Moreover, while the dissent emphasizes the purported “flagrancy” of Langston’s conduct, this court notes that the “flagrancy of police misconduct” requires consideration of “the actions of all the police officers involved.” Williams’s response to Langston’s radioed request for assistance from the Lauderdale County Sheriff’s Department while in pursuit of Delker was altogether reasonable. Williams had no reason to know of Langston’s error. Accordingly, considering the actions of all the police officers involved, neither Langston’s innocent error nor Williams’s proper and reasonable response of assistance could be characterized as “so objectively culpable as to require exclusion.”

But for those who would opine that Langston’s error was more than a mere mistake, exclusion still is not automatic. Exclusion is proper only after an unbiased weighing is conducted on the scales of justice. In one tray is the “appreciable” or “substantial” deterrence gained by exclusion and in the other tray are the “substantial social costs” and “harm to the justice system” resulting from exclusion.

Any purported deterrent effect in encouraging officers to be aware of jurisdictional boundaries is dubious at best, given the dearth of similar cases involving errors in jurisdictional boundaries presented to this court over the years. This alone should negate any perception of the beneficent need for exclusion to the end of “appreciable” or “substantial” deterrence of such errors in the future.

But even assuming arguendo that a marginal deterrent effect exists, it is significantly outweighed by the “substantial social costs” and “harm to the justice system” exacted by exclusion. It takes neither a judge nor a lawyer to recognize the compelling social interest in protecting innocent citizens from drunk drivers and the offense to “basic concepts of the criminal justice system” by “letting guilty and possibly dangerous defendants go free.”

Here, a multiple DUI offender, who was driving under the influence on Christmas Eve, would not be required to answer for his actions because of Langston’s error. The counter-effect would be that innocent citizens of this State, who look to the government for protection from drunk drivers, would be subjected to the potentially fatal risk of a recalcitrant, multiple-DUI offender being placed back on their roadways.

This risk only adds to the undeniable substantial social costs exacted by drunk drivers through not only fatalities, but also through grief to the survivors; personal injuries ranging from catastrophic to minor; and property loss. Moreover, harm to the justice system is self-evident.
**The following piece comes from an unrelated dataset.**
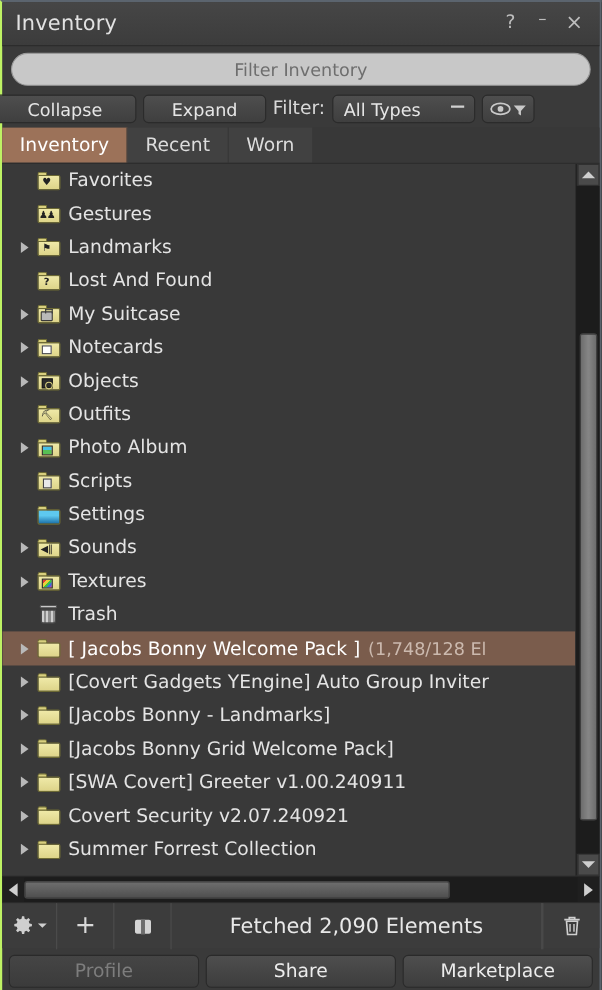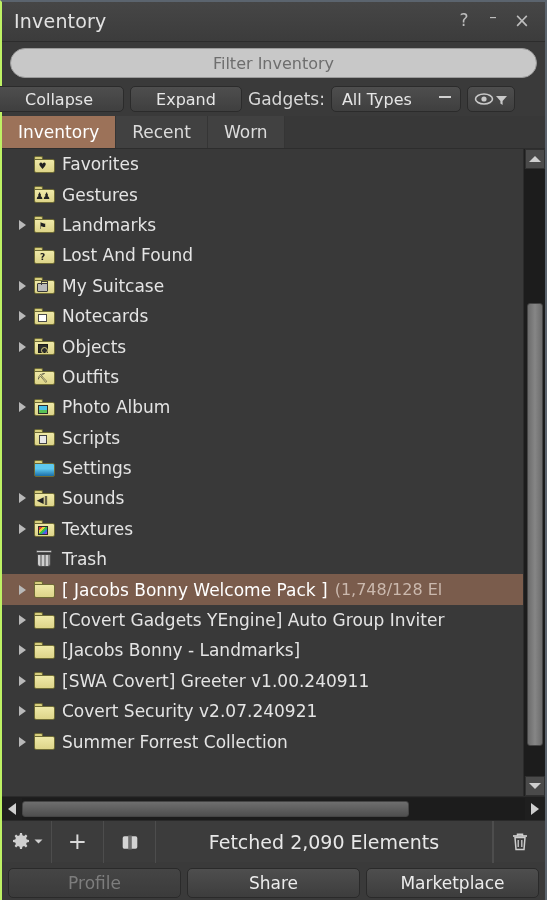"Gadgets:" div.filter-label { text: Gadgets -> Filter }
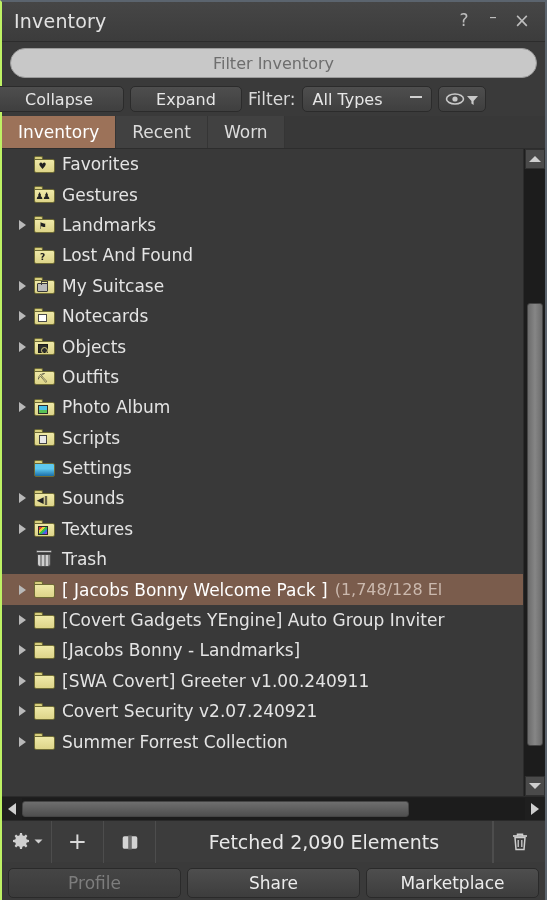"[Jacobs Bonny Grid Welcome Pack]" div.row { html: none -> <div> <span> <i></i> </span> <span> <i></i> <i></i> </span> <span>[Jacobs Bonny Grid Welcome Pack]</span> </div> }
Delker has demonstrated a deliberate, reckless, and flagrant disrespect of the laws of this State, despite opportunity after opportunity to alter his conduct.

Today’s opinion neither expands nor erodes the exclusionary rule, nor does it transform or expand traditional notions of the distinctions between negligence, gross negligence, and reckless disregard. As the circuit court reached the right result in denying Delker’s motion to suppress, albeit for the wrong reason, this court affirms the result of that ruling.

As the seized evidence was not subject to the exclusionary rule, this court affirms the judgment of the Circuit Court of Lauderdale County.